L’article premier de la loi du 9 décembre 1905 est né au milieu des cris offusqués des prélats et des réactionnaires, dans la violence également. Que prévoyait-il ? La séparation, au sein de la république française, de l’Église et de l’État. Plusieurs victimes furent à déplorer aussi bien chez ses partisans que chez ses opposants, ou parmi les forces de l’ordre. Il faut dire que la société bouillonnait déjà, chauffée à blanc par l’« Affaire Dreyfus » et ses immondes relents antisémites.
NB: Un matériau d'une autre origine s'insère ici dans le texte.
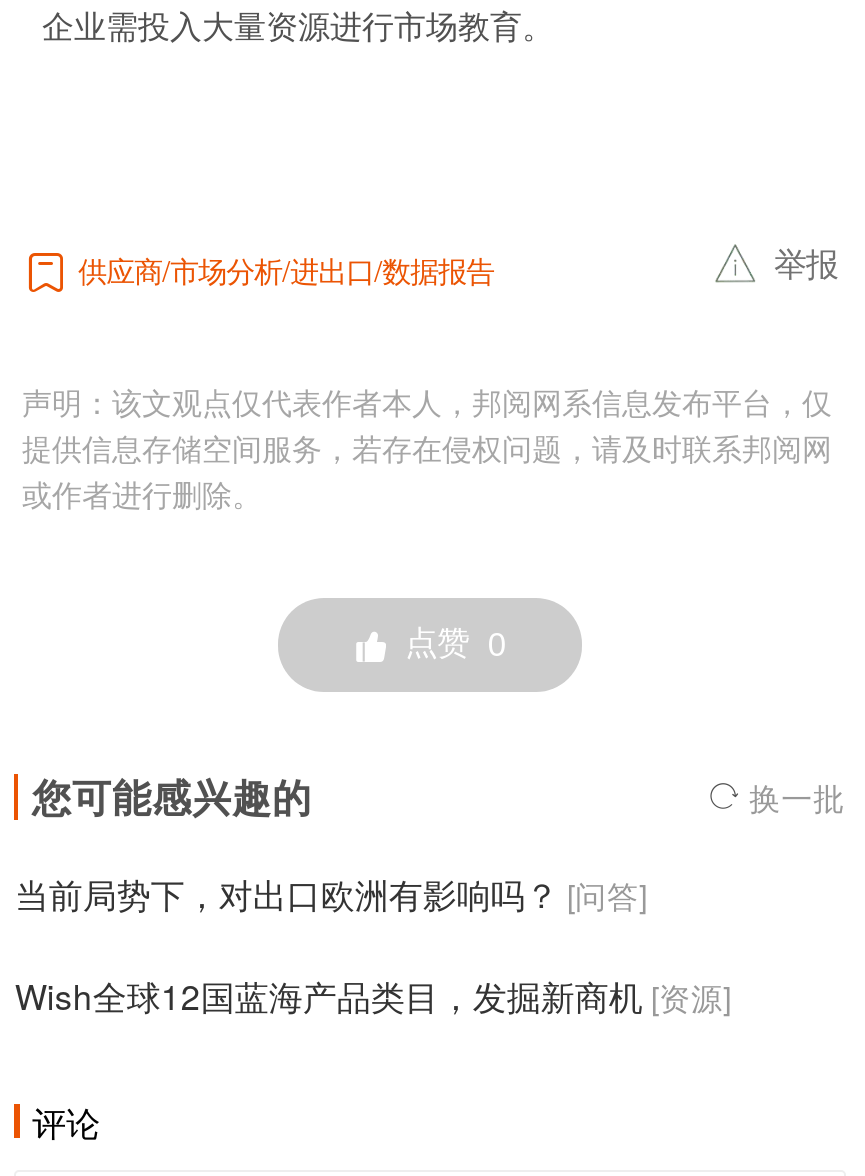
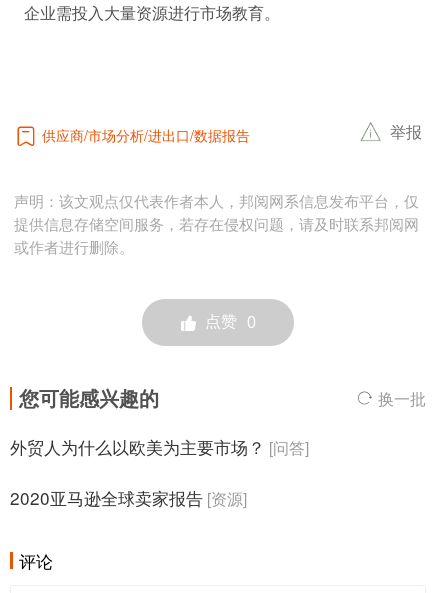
- 当前局势下，对出口欧洲有影响吗？ [问答]
+ 外贸人为什么以欧美为主要市场？ [问答]

- Wish全球12国蓝海产品类目，发掘新商机 [资源]
+ 2020亚马逊全球卖家报告 [资源]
L’Église mit tout son poids dans le combat pour empêcher cette loi d’être adoptée, son influence était considérable à l’époque, l’extrême-droite et les bigots fournirent le gros des bataillons de l’opposition. La gauche et les républicains, des modérés radicaux aux plus farouches révolutionnaires défendirent finalement avec succès cette réforme fondamentale réservant la religion à la sphère privée.
Aujourd’hui, plus d’un siècle s’est écoulé et l’impression dominante est que tout semble à refaire, qu’une fois de plus le religieux, même si c’est un dogme différent qui agit, tente d’abolir ce principe constitutionnel et de reprendre la main. L’attentat contre Samuel Paty a frappé les consciences par son atrocité, mais tous les jours, dans nombre de collèges et lycées, des professeurs se heurtent à des élèves, ou des parents, soigneusement entretenus dans un obscurantisme par des individus aux intentions à l’évidence plus politiques que spirituelles. Abandonnés par une administration, le plus souvent pusillanime, ils vivent chaque cours contenant la plus petite allusion à la sphère religieuse comme une mission à haut risque, si ce n’est de menaces physiques, du moins de troubles gênant l’apprentissage de la raison et de la pensée.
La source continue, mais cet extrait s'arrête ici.